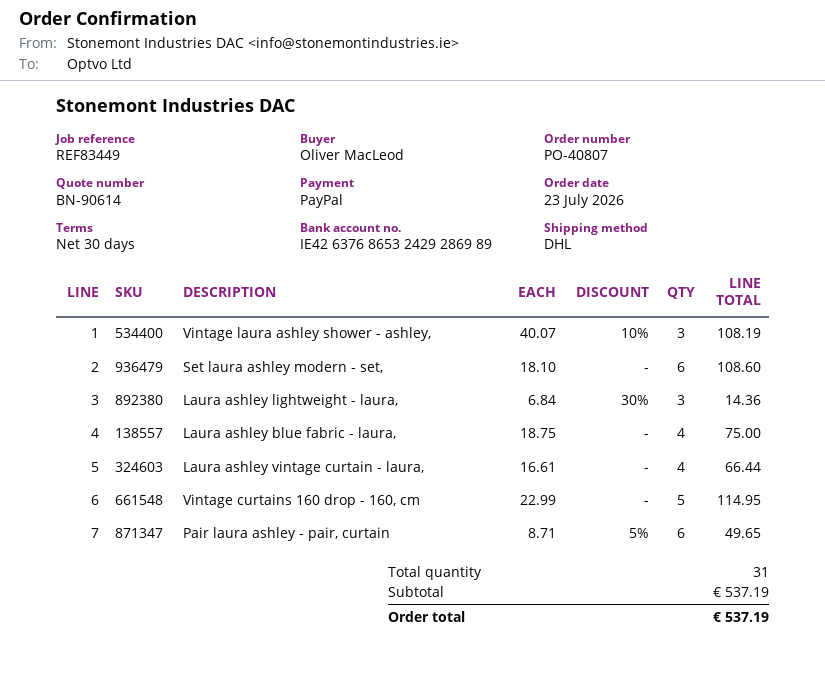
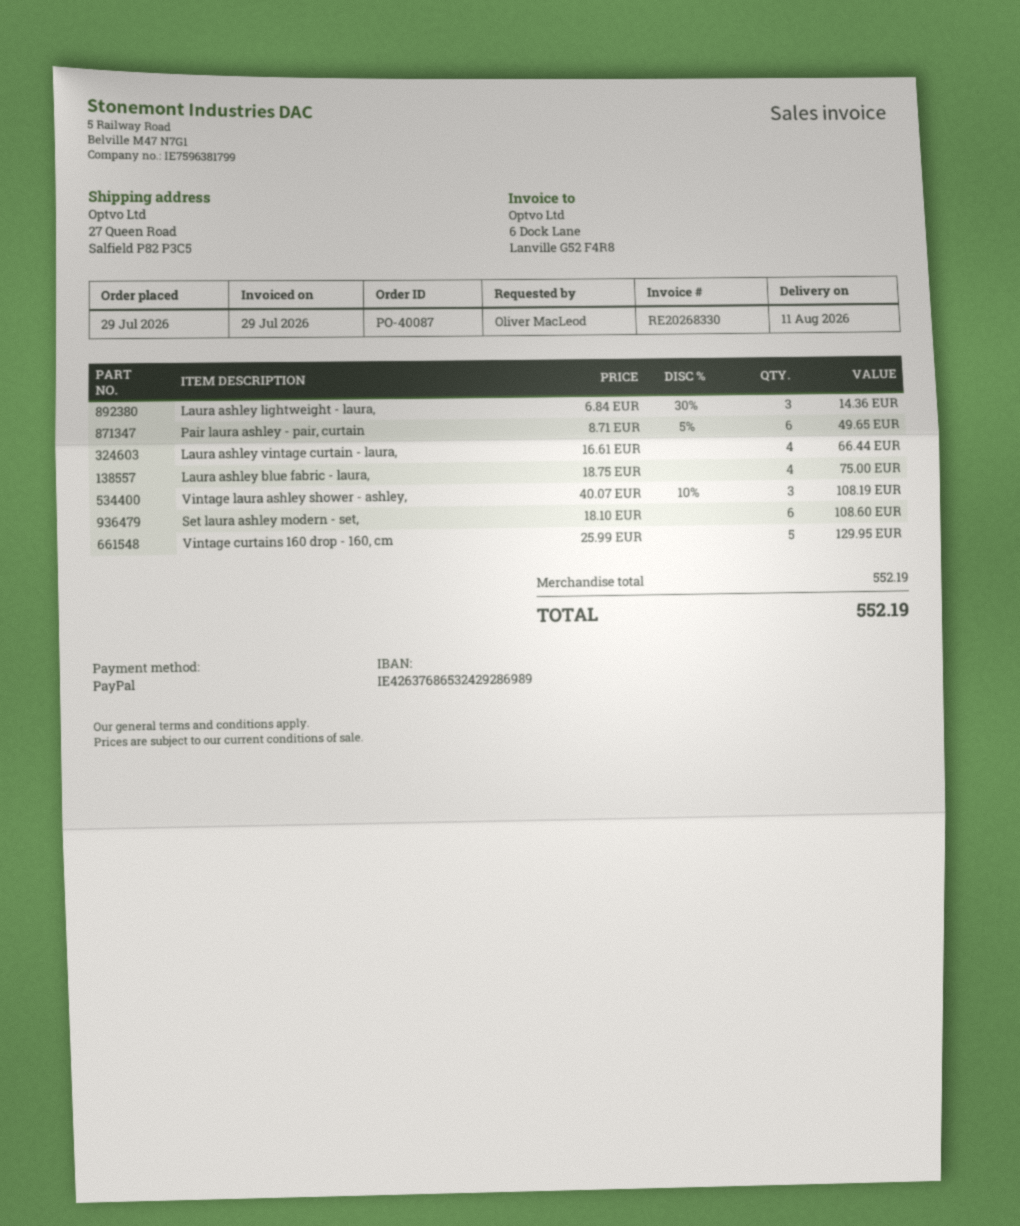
order number: PO-40807 -> PO-40087
order date: 2026-07-23 -> 2026-07-29
Vintage curtains 160 drop - 160, cm: 5 x 22.99 = 114.95 -> 5 x 25.99 = 129.95
subtotal: 537.19 -> 552.19
total: 537.19 -> 552.19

# Task instructions
Reprint all the data above verbatim, excluding pictures.

# Task solution
order number: PO-40807 -> PO-40087
order date: 2026-07-23 -> 2026-07-29
Vintage curtains 160 drop - 160, cm: 5 x 22.99 = 114.95 -> 5 x 25.99 = 129.95
subtotal: 537.19 -> 552.19
total: 537.19 -> 552.19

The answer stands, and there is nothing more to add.